Las espadas siguen en alto, ninguna de las partes parece dispuesta a ceder a estas alturas y el choque de trenes está servido. El presidente designado, y no reconocido por el régimen, Juan Guaidó, está dispuesto a llegar hasta el final y poner fin a la presidencia del que denomina desde su toma de posesión, el 23 de enero de este mismo año, como el “usurpador”. Guaidó cuenta a su favor con el apoyo y el reconocimiento de más de 50 países del mundo, entre los que destacan los Estados Unidos, casi toda la Unión Europea (UE) y gran parte de las grandes potencias de América Latina, y del masivo apoyo que ha recibido en las calles venezolanas a través de multitudinarias protestas acontecidas durante todo este año a lo largo y ancho del país.

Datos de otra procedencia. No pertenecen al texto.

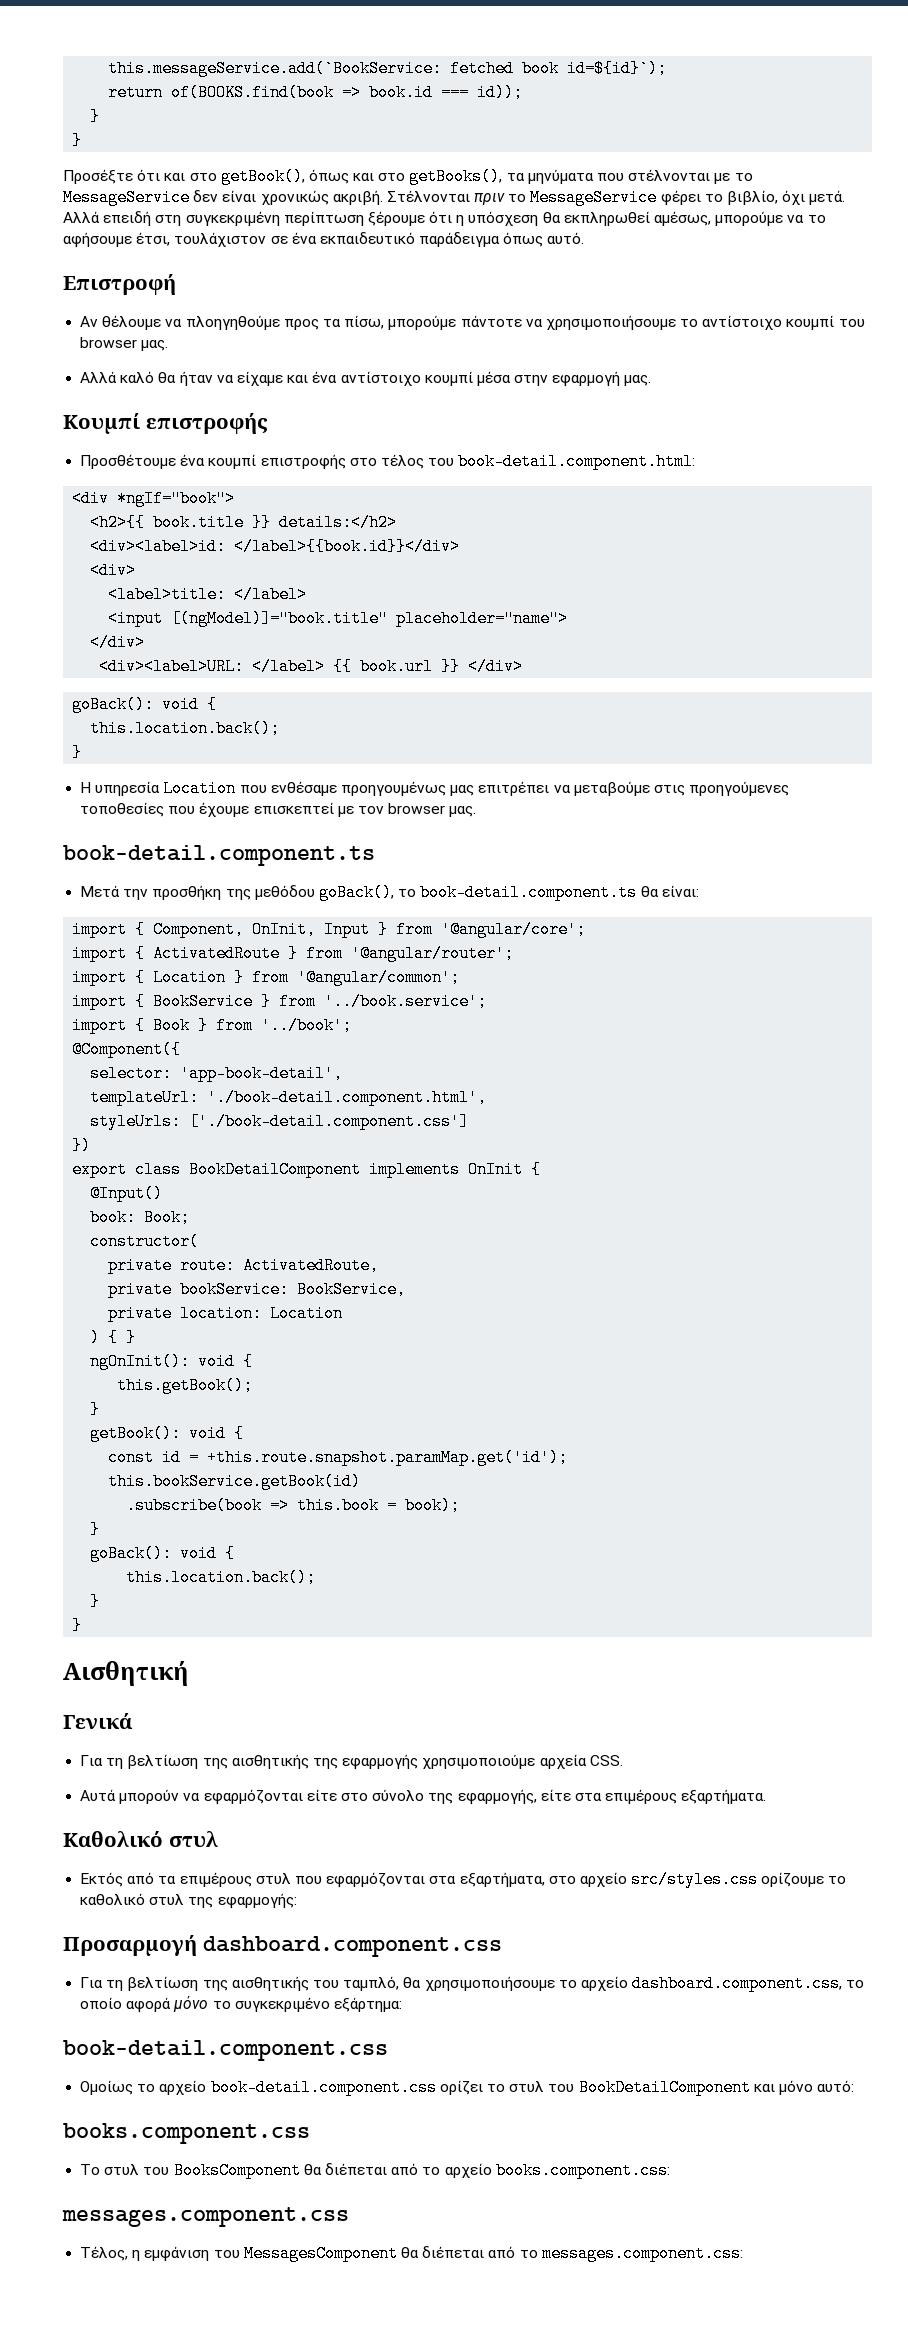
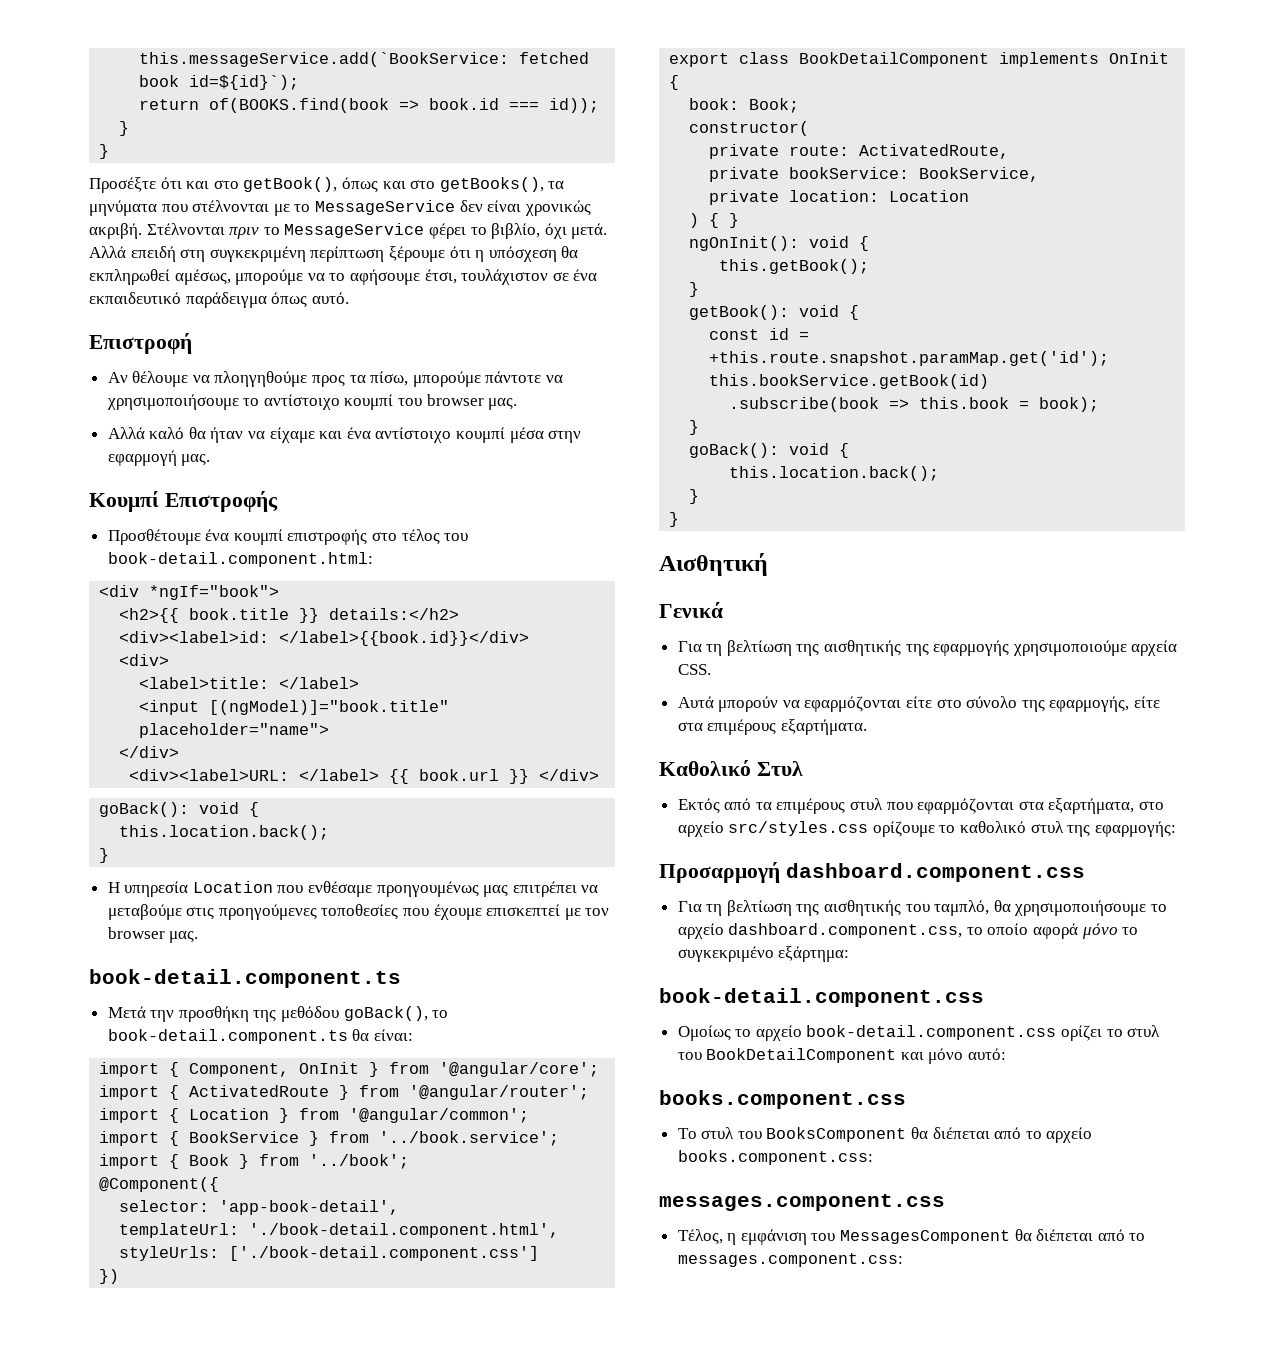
[145,413,268,434] επιστροφής -> [164,491,278,512] Επιστροφής
[252,921,371,938] OnInit, Input -> [299,1062,360,1074] OnInit
[90,1185,164,1202] // @Input() -> (680, 82) none
[168,1831,218,1847] στυλ -> [756,761,803,776] Στυλ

Mientras tanto, en la dirección opuesta, el régimen de Nicolás Maduro, acosado en todos los frentes y cada vez más desautorizado por el caótico estado del país en todos los órdenes de la vida diaria, sigue fiel a la estrategia de la resistencia numantina, en la esperanza de que las protestas se desactiven por hartazgo de la población, la presión internacional decaiga por idénticos motivos y poder recomponer, en la medida de lo posible, la agónica economía venezolana, cada más falta de recursos por las sanciones internacionales. También le afecta gravemente la caída en la producción de petróleo –el país ha pasado de los 3,5 millones de barriles diarios hace veinte años a apenas los 800.000 previstos para este año- y el absoluto desgobierno reinante en casi todas las áreas, sin dejar de reseñar aquí la corrupción galopante y el saqueo de algo más de 400.000 millones de dólares de las arcas públicas por parte de los jerarcas de un régimen insaciable en su voraz rapiña, ineficiente e inepto.
El tiempo corre en contra de Maduro, pero no parece que su caída definitiva –como esperan todas las cancillerías occidentales y el Grupo de Lima constituido por las principales potencias de América Latina a excepción de México- vaya a ser cuestión de días o semanas, tal como creen algunos que confunden el deseo con la realidad. Maduro cuenta con algunas reservas económicas para aguantar el tipo –está escarbando la olla, que dicen en Venezuela-; el apoyo de sus fanatizados seguidores, entre los que destacan los violentos paramilitares armados por el régimen y encuadrados en los tristemente famosos “colectivos”; el férreo control de las Fuerzas Amadas y cuerpos de seguridad, que todavía siguen al régimen por interés y necesidad por evitar la justicia ante los desmanes cometidos, y en la escena internacional goza todavía con el apoyo de varias potencias, como China, Rusia, Turquía e Irán.
Así las cosas, y tras haber sufrido el país un apagón eléctrico de desconocidas proporciones por casi diez días entre idas y venidas, Venezuela se encamina hacia terrenos desconocidos, bien porque seguramente la crisis humanitaria se agravará en las próximas semanas o meses y el éxodo masivo se agudizará, desbordando a sus vecinos aún más, pero también porque ninguna de las dos partes será capaz de abrir un diálogo abierto y sincero con el otro. La oposición democrática sabe que negociar con Maduro es un viaje hacia ninguna parte, tal como pudo comprobar en innumerables –y fallidas- ocasiones en el pasado.
Por otra parte, el régimen tampoco da muestras de una gran voluntad de querer sentarse a negociar realmente, sino más bien lo contrario a tenor lo que estamos escuchando en estos días: los principales exponentes del régimen –Maduro, Delcy Rodríguez y Diosdado Cabello- exhiben a diario un delirante discurso guerrerista, militarista y agresivo hacia sus contrincantes. Nada qué hacer por ahora, el régimen se atrinchera al tiempo que la oposición se repliega a sus cuarteles, aunque su capacidad de movilización irá a decreciendo a medida que pasa el tiempo, un elemento que juega a favor de Maduro. Los presidentes de Brasil y Estados Unidos, Jair Bolsonaro y Donald Trump, respectivamente, llaman a agotar todas las vías para resolver el embrollo venezolano, pero sin estar dispuestos a intervenir, lo que es lo mismo que no decir nada. La incertidumbre, más que las certezas, es la tónica dominante en estos momentos en las calles de Venezuela.